* _What this task involves_
Copy nothing from the entries below except the lines from the one containing "subtotal: 548.30 -> 799.30" through the one containing "total: 410.99 -> 215.20", and copy those exactly.

══════════

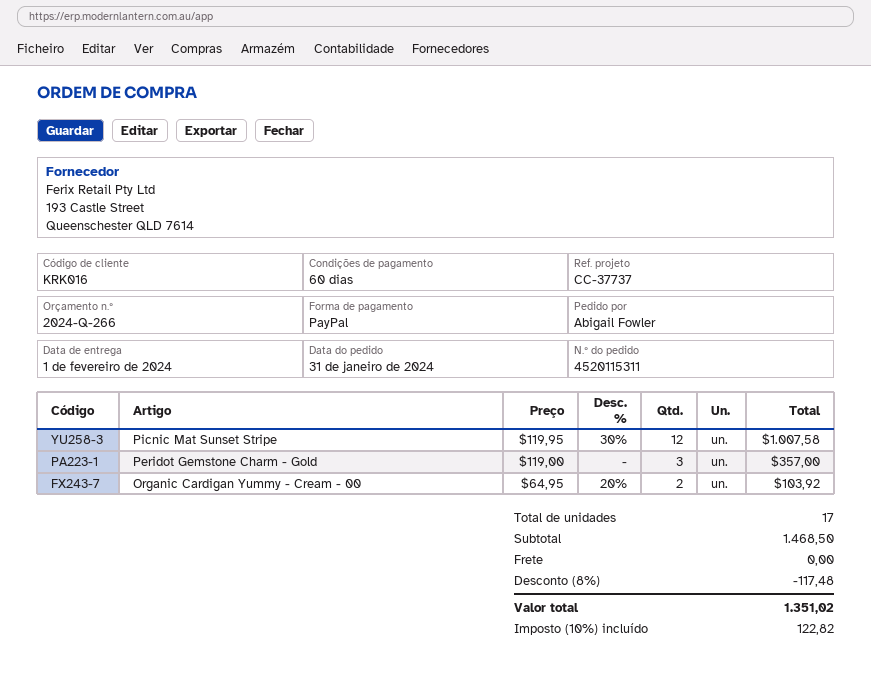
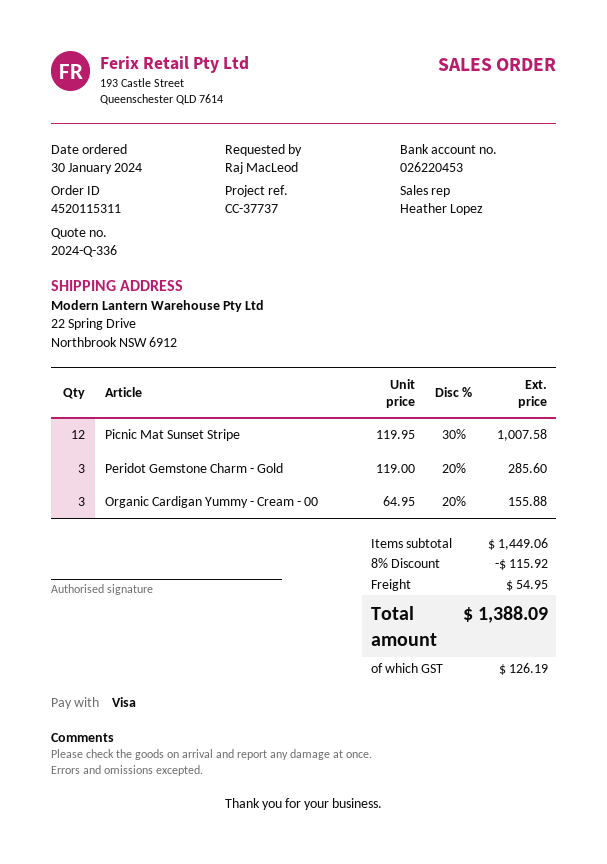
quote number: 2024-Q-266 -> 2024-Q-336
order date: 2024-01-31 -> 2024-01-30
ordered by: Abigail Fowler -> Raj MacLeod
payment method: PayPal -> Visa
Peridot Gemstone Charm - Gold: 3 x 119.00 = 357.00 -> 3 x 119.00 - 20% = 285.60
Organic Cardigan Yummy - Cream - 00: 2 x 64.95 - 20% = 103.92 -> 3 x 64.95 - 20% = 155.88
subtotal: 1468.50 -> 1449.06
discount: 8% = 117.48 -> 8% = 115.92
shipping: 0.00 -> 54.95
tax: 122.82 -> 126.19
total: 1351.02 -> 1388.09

══════════

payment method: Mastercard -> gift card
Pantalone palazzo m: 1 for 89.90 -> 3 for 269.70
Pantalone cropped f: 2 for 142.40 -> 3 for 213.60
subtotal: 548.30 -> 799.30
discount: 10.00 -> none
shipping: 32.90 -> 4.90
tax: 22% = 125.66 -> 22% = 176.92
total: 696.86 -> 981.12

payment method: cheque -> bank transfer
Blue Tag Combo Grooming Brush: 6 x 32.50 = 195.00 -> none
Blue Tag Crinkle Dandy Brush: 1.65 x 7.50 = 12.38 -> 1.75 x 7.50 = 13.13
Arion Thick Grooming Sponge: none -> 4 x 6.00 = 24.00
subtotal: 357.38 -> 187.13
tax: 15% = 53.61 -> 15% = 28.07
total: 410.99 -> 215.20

══════════

* _Response area_
subtotal: 548.30 -> 799.30
discount: 10.00 -> none
shipping: 32.90 -> 4.90
tax: 22% = 125.66 -> 22% = 176.92
total: 696.86 -> 981.12

payment method: cheque -> bank transfer
Blue Tag Combo Grooming Brush: 6 x 32.50 = 195.00 -> none
Blue Tag Crinkle Dandy Brush: 1.65 x 7.50 = 12.38 -> 1.75 x 7.50 = 13.13
Arion Thick Grooming Sponge: none -> 4 x 6.00 = 24.00
subtotal: 357.38 -> 187.13
tax: 15% = 53.61 -> 15% = 28.07
total: 410.99 -> 215.20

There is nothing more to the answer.